The canvases were amazing, and although there are tinges of melancholy, brooding and inactivity, they actually mainly radiate hope, colour, passion, energy and thoughtfulness. Just like Don McCullin hates being refered to solely as a ‘war’ photographer, I imagine Dale doesn’t want to be just seen as doing those pretty dark abstract murals. It was a really strong body of work. I know a few professional artists and to do 101 canvases in 101 days (um… that’s one a day I reckon..?) is quite a stretch, especially with a rigorous quality control as well (I think Dale had about 30 odd others that didn’t make the cut).

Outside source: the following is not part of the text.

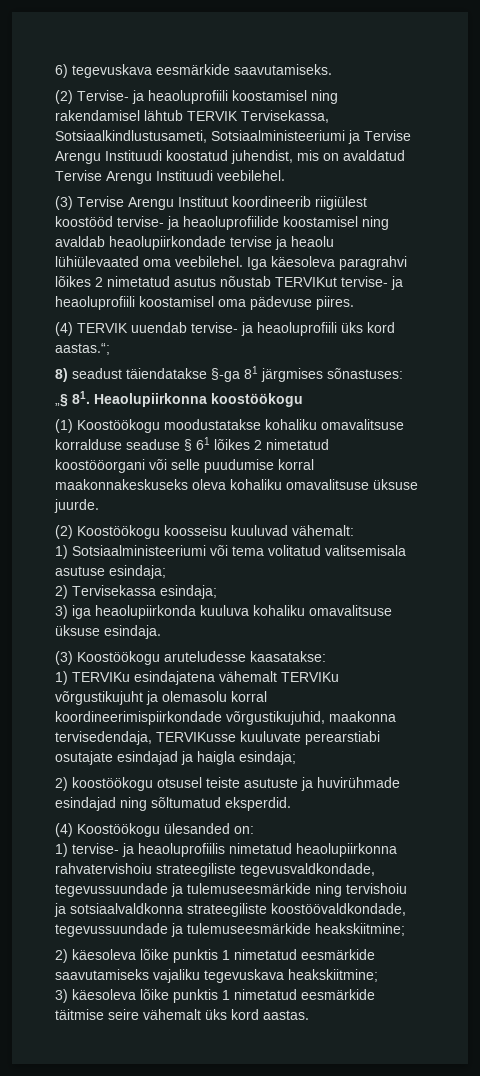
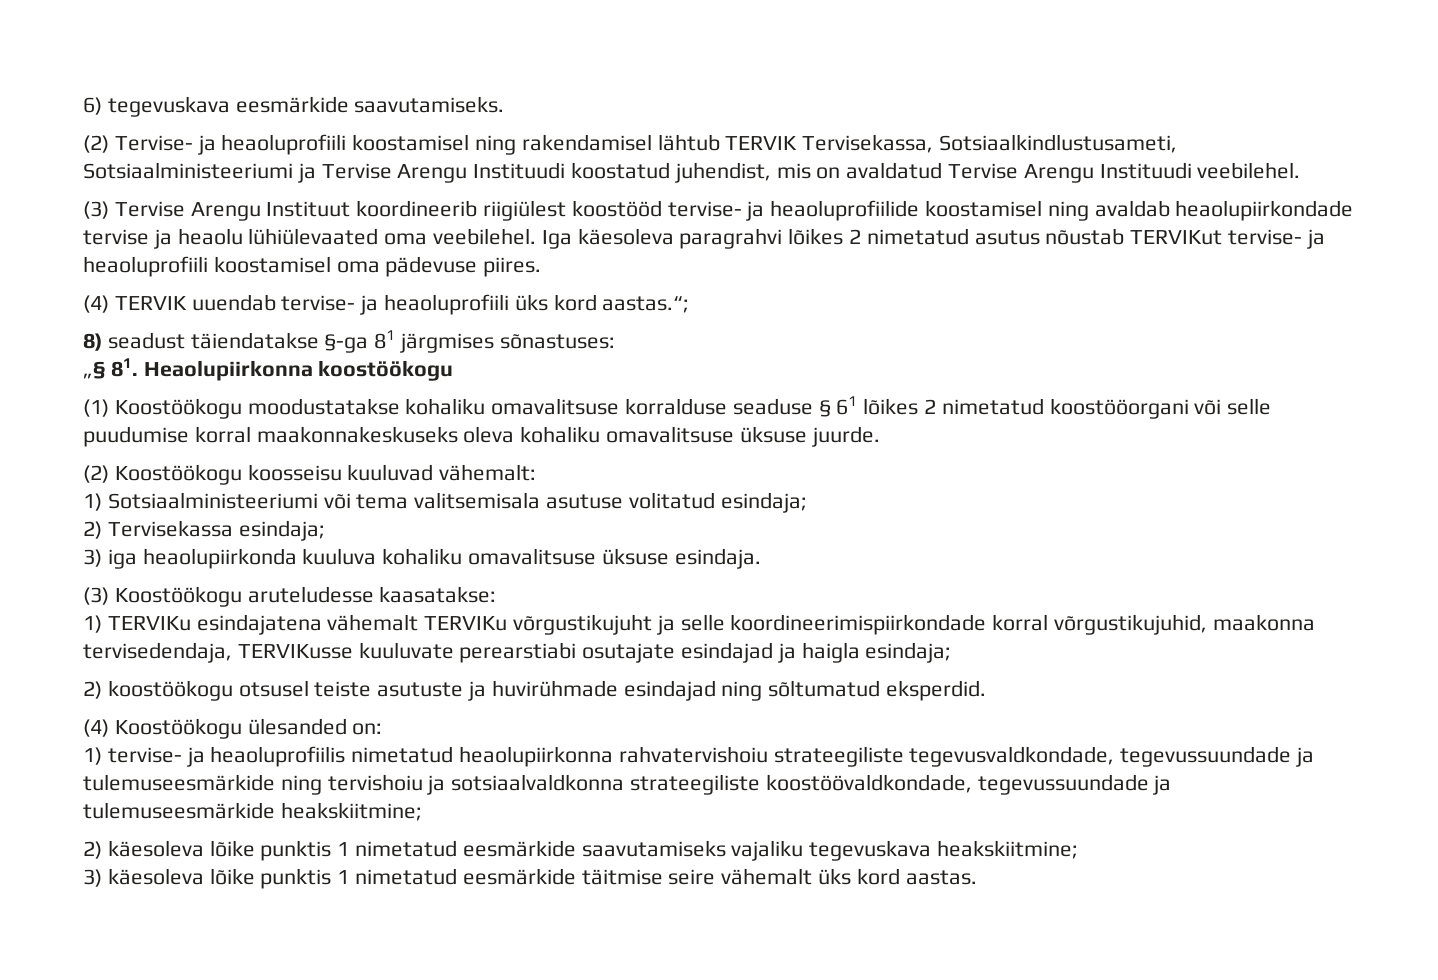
- 1) Sotsiaalministeeriumi või tema volitatud valitsemisala asutuse esindaja;
+ 1) Sotsiaalministeeriumi või tema valitsemisala asutuse volitatud esindaja;
- 1) TERVIKu esindajatena vähemalt TERVIKu võrgustikujuht ja olemasolu korral koordineerimispiirkondade võrgustikujuhid, maakonna tervisedendaja, TERVIKusse kuuluvate perearstiabi osutajate esindajad ja haigla esindaja;
+ 1) TERVIKu esindajatena vähemalt TERVIKu võrgustikujuht ja selle koordineerimispiirkondade korral võrgustikujuhid, maakonna tervisedendaja, TERVIKusse kuuluvate perearstiabi osutajate esindajad ja haigla esindaja;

So now I can come on to the two canvases I managed to buy amidst the slightly undignified bun fight that occurred on the opening night. A lot of people had obviously heard about the show and some even travelled some distance and waited for quite some time (and/or pushed into the queues) in order to be there first to get what they wanted. Call it madness, peer pressure or dedication, or a bit of all three. I was amazed that I still managed to get my first choice of the 90-odd canvases that hadn’t been pre-reserved or were not for sale. I really wanted at least one that had ‘writing’ in it; a sort of hybrid of ‘pure’ art and a tag. That for me was something to straddle the two worlds they represented.

When Dale later took the canvas down off the wall for me he mentioned that he learnt a lot [about oils] when he was doing this piece. That was quite sweet actually – talk about personal service! How many other places does the artist take your canvas down off the wall himself? I actually wondered if he might follow me home and want to take it back 🙂

My second canvas was from the more meditative pieces on the opposite wall. Yet it still has that slight tinge of violence in it.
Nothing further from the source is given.